• **TASK**
Exclude all pictures, and reproduce exactly the lines from the one containing "gap: 28px ->" through the end of the records, with nothing else added.

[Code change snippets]
───

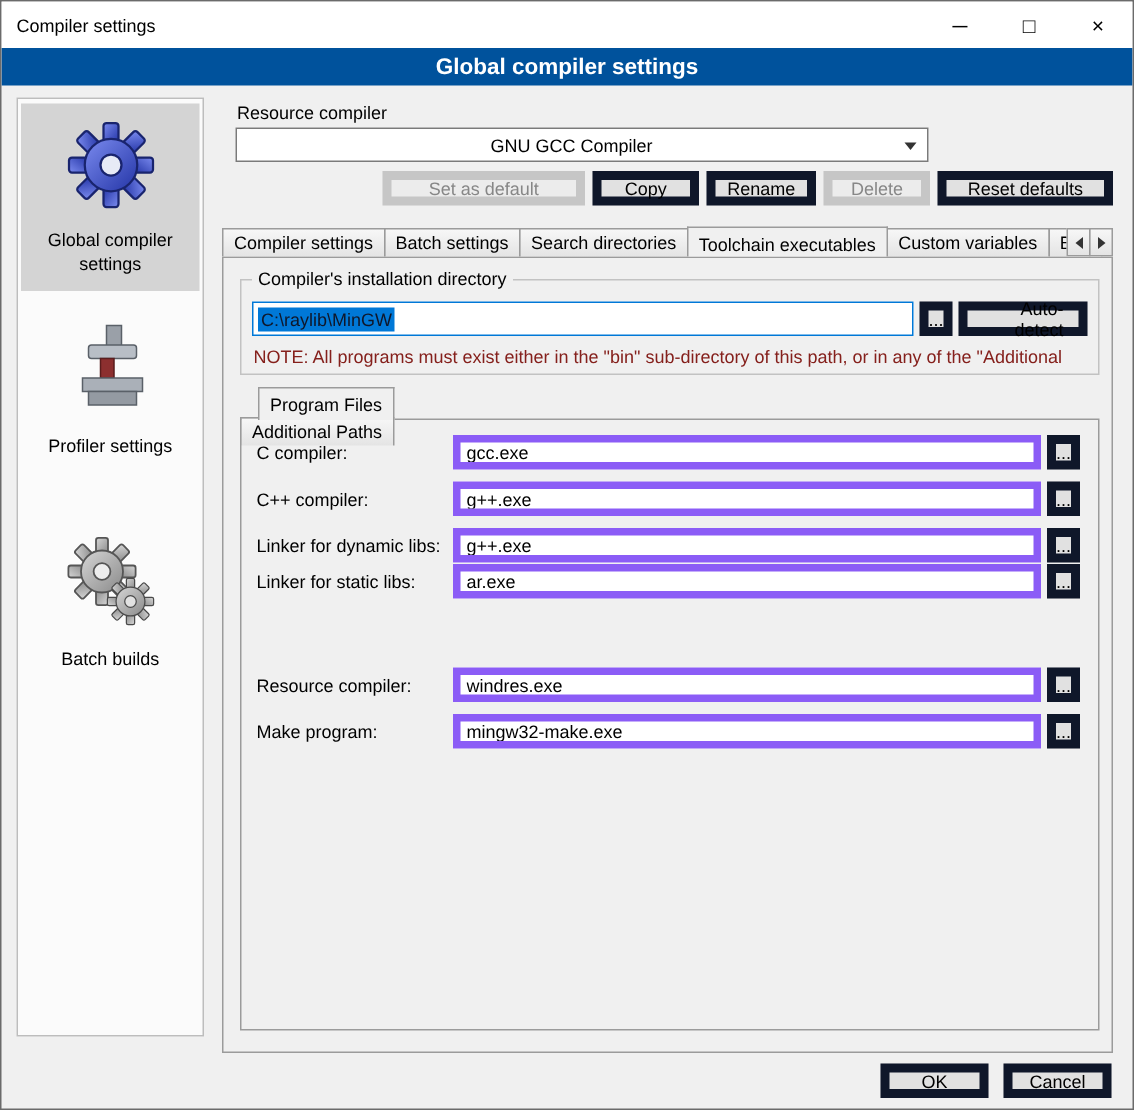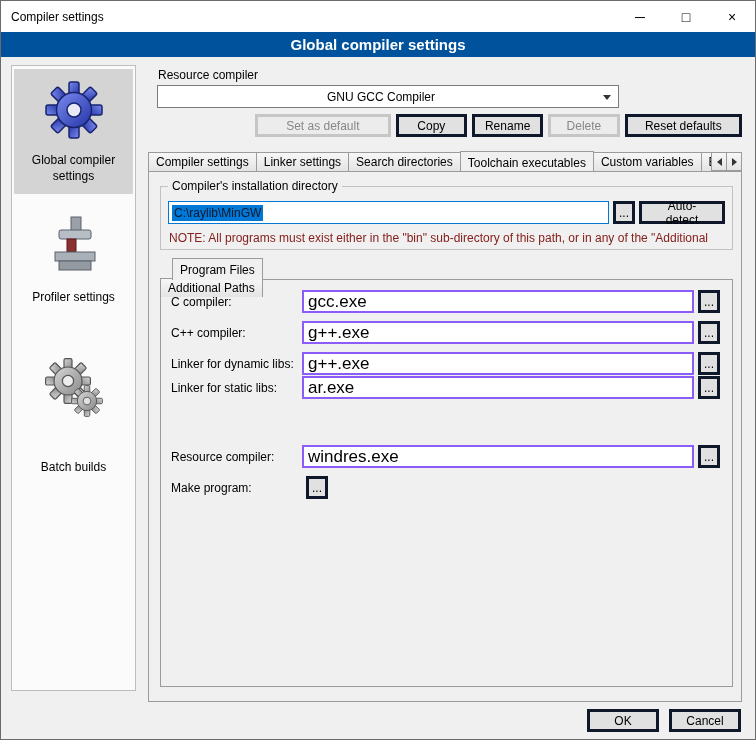"Set as default" .btn { border: 3px solid #0f172a -> 6px solid #0f172a; text-align: none -> right }
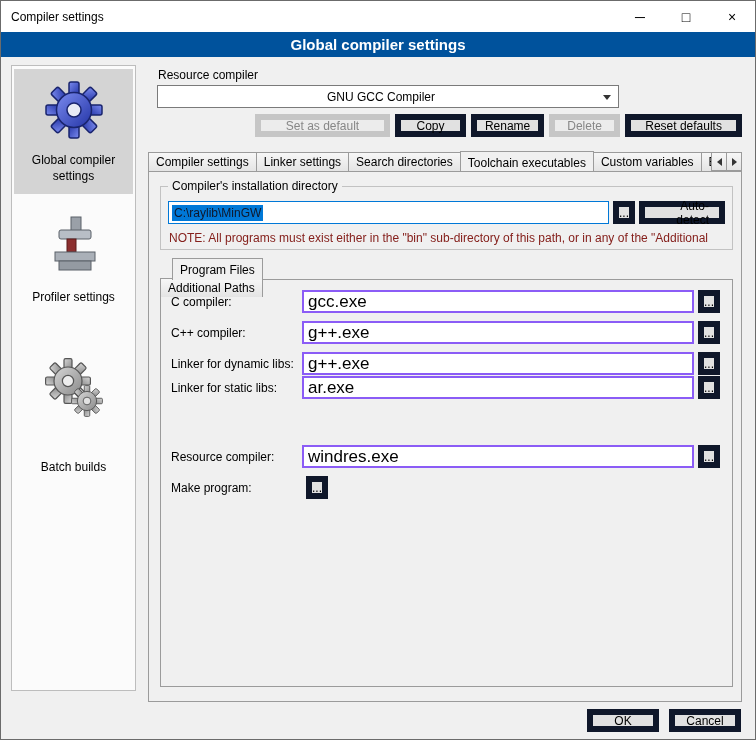"Linker settings" div.tab { text: Linker -> Batch }
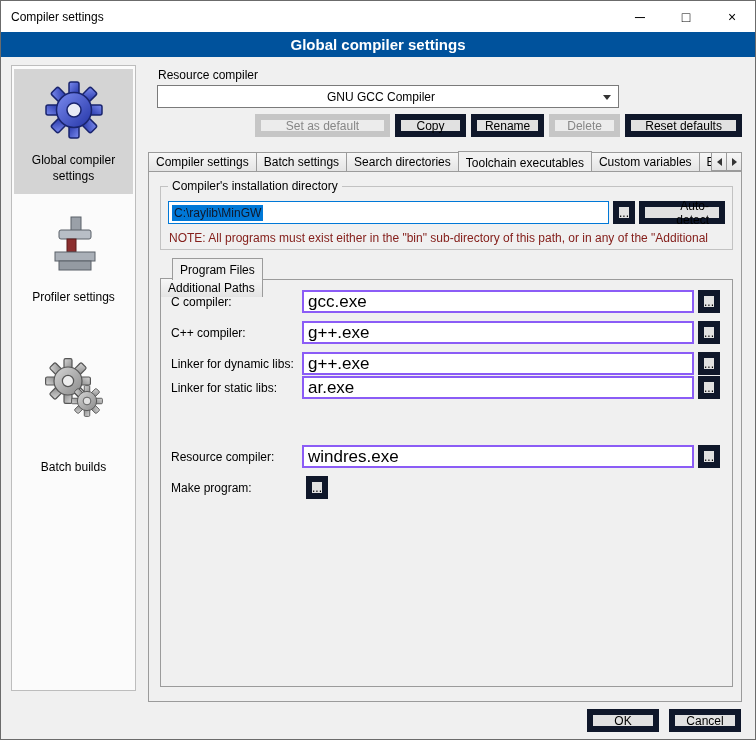"gcc.exe" .field-input { border: 2px solid #8b5cf6 -> 5px solid #8b5cf6; font-size: 17px -> 12px }
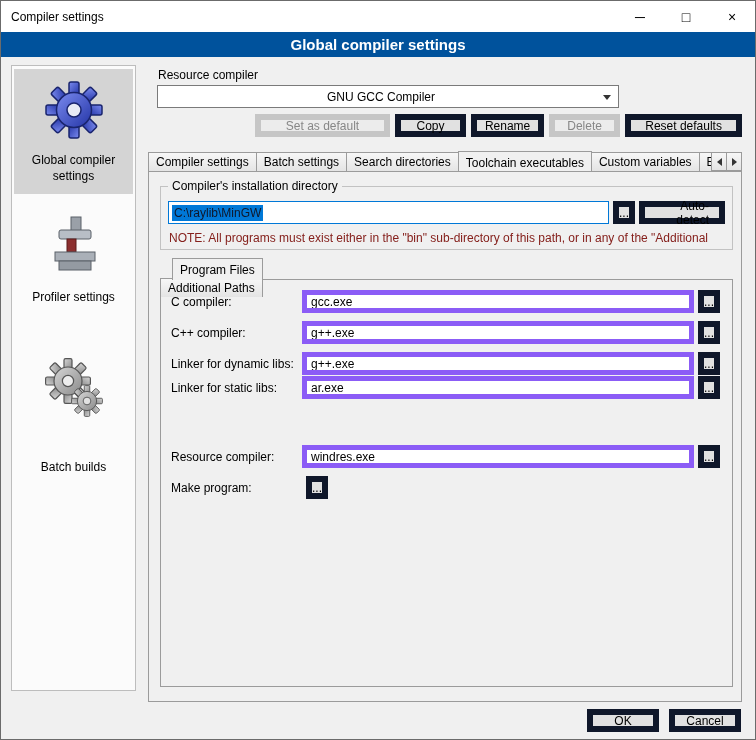"Batch builds" .side-item:nth-child(3) { gap: 28px -> none }
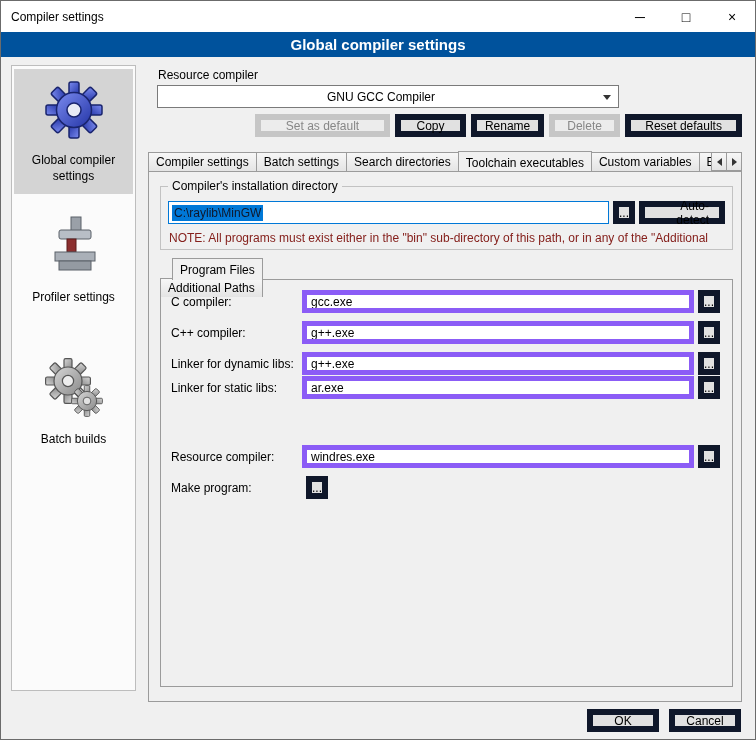"mingw32-make.exe" input.field-input { html: none -> <input> }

───

• **RESPONSE TO THE TASK**
"Batch builds" .side-item:nth-child(3) { gap: 28px -> none }
"mingw32-make.exe" input.field-input { html: none -> <input> }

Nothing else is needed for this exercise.